Tout annonce que la session de 1852 sera plus rude encore pour le ministère que la session de 1851, à moins que la chambre des communes ne soit dissoute. D’un côté, nous l’avons dit, il est faiblement détendu ; de l’autre, il sera attaqué avec ardeur par les tories, impatiens de le renverser. Tout innocent qu’il soit, le bill de réforme peut prolonger l’existence du ministère de lord John Russell, car la valeur de ce bill n’est pas dans l’abaissement du cens qu’il proclame, ou dans la destruction de quelques collèges électoraux : elle consiste dans la dissolution du parlement qu’elle contient implicitement.
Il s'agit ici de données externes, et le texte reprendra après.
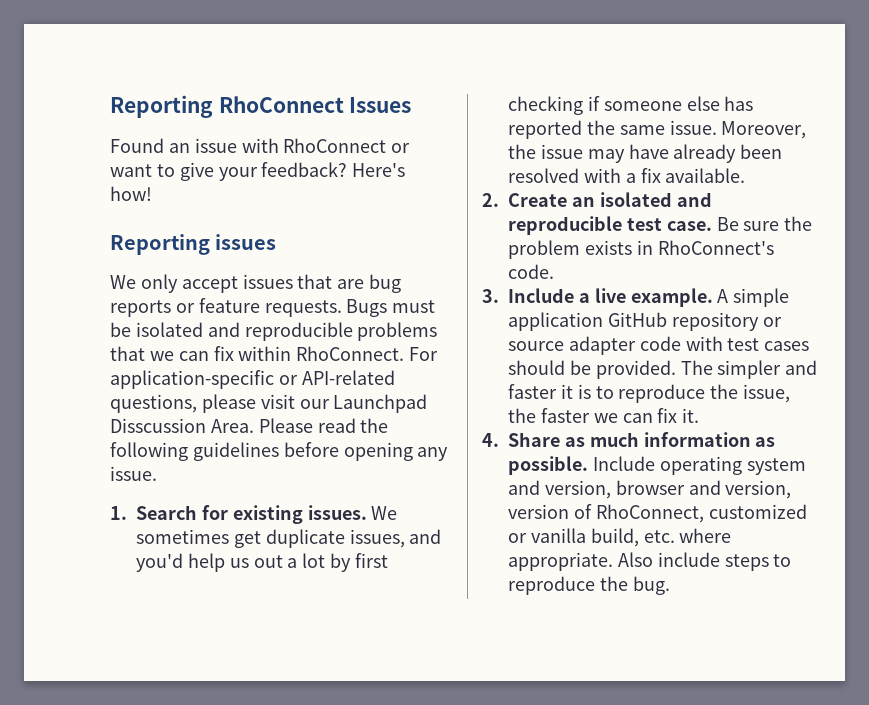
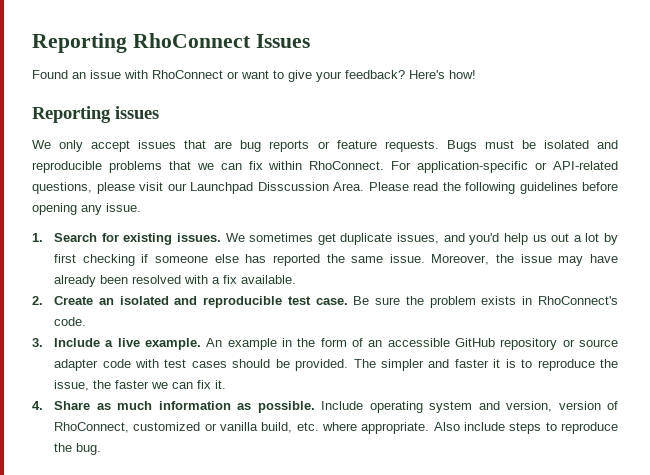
- A simple application GitHub repository or source adapter code with test cases should be provided.
+ An example in the form of an accessible GitHub repository or source adapter code with test cases should be provided.
- Include operating system and version, browser and version, version of RhoConnect, customized or vanilla build, etc. where appropriate.
+ Include operating system and version, version of RhoConnect, customized or vanilla build, etc. where appropriate.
Une fois que le parlement aura voté ce bill (comme cela est probable), il aura signé son abdication, à moins cependant que quelque esprit moqueur sur les bancs de la droite ou de la gauche, M. Disraëli ou M. Roëbuck, ne vienne déclarer qu’en votant ce bill, la chambre n’a pas déclaré vicieuse l’ancienne loi électorale, mais l’a votée et sanctionnée une seconde fois, et en a proclamé l’excellence sous une nouvelle forme. Le nouveau bill de réforme, en effet, n’est pas une innovation électorale : c’est un appendice au bill de 1831 ; il n’y faut voir que les corrections toujours inévitables d’un auteur qui chérit ses ouvrages. Lord John Russell revoit et corrige avec soin les titres politiques de sa gloire passée. Ces jours derniers, on le lui a redit gaiement et sans amertume, car la réforme électorale laisse tout le monde fort indifférent ; la guerre des Cafres et la politique de l’Europe éveillent plus de passions aujourd’hui que les questions intérieures. Le bill de réforme aura l’avantage inappréciable de ne mécontenter personne et de contenter quelques individus ; ce ne sont pas de nouveaux intérêts qu’il fait entrer sur la scène politique, il grossit seulement les armées respectives des anciens intérêts. Si l’école de Manchester n’y gagne pas grand’ chose, en revanche les tories n’y perdront rien. Et en somme, à moins d’incidens imprévus dans la discussion, ce bill ne changera rien à la position du cabinet. Après comme avant le vote, ce ministère ne se trouvera ni plus fort ni plus faible. Il en sera de cette discussion comme de la discussion sur le renvoi de lord Palmerston ; elle n’embrouillera pas la situation, et elle ne l’éclaircira point.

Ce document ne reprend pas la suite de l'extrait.